----- Dataset extract
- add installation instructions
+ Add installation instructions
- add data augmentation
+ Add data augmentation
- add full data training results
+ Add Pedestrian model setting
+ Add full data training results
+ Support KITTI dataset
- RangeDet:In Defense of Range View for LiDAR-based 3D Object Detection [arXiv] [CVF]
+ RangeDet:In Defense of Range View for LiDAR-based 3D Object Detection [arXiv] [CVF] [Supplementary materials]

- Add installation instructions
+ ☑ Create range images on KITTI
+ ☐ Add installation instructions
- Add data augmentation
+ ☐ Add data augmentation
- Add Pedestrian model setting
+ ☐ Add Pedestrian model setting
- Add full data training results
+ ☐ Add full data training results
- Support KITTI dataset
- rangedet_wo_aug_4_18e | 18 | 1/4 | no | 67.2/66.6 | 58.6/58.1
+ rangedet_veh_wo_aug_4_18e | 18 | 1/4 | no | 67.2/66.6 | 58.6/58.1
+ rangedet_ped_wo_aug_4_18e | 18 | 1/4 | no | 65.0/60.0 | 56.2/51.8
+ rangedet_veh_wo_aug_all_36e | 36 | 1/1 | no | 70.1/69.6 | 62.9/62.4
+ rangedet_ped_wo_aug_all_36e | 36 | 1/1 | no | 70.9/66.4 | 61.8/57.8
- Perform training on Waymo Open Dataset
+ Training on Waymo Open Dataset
----------
----- Dataset extract
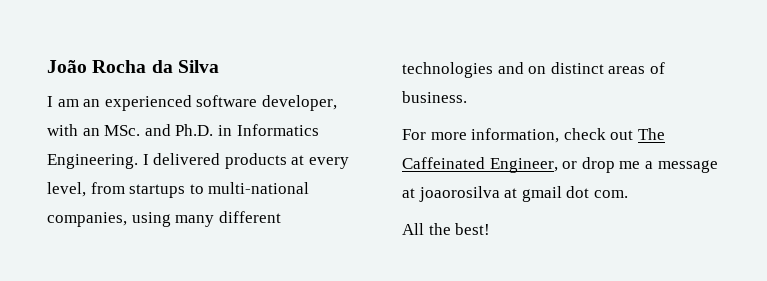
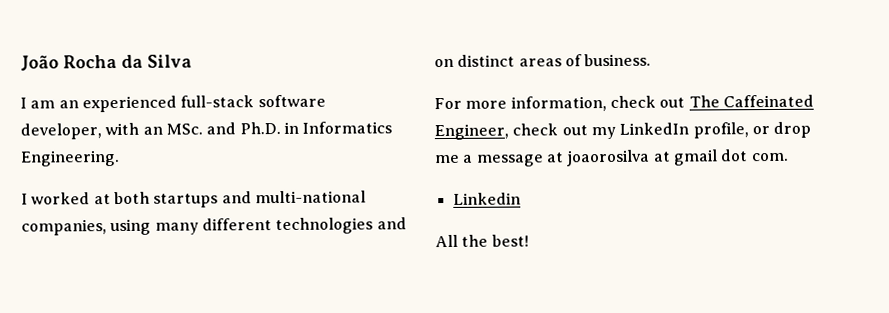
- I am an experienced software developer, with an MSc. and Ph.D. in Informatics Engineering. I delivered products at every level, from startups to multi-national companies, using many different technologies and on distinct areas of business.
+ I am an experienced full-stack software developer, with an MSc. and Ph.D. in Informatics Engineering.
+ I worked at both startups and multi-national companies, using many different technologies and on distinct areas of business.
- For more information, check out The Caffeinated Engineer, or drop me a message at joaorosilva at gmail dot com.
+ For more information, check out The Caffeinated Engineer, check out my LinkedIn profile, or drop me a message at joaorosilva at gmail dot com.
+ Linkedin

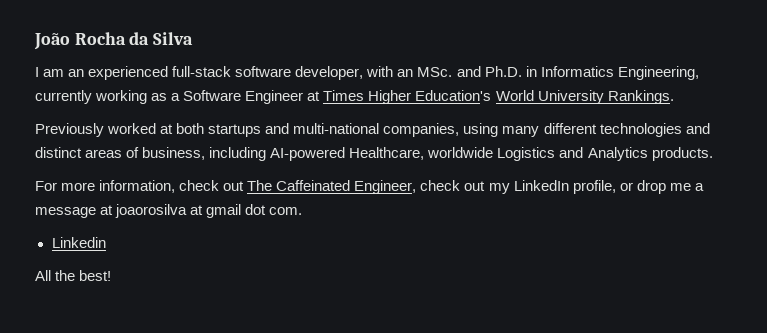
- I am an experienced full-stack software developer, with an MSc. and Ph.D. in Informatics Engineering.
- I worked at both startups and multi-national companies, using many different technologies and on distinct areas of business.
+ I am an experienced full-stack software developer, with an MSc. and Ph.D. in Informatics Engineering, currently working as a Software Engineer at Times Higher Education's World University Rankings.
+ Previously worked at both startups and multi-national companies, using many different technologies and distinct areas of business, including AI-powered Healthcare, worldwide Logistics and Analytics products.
----------
What the exercise asks =>
A single number is required: the count of lines in the entries that include the word "using".

Exercise answer =>
4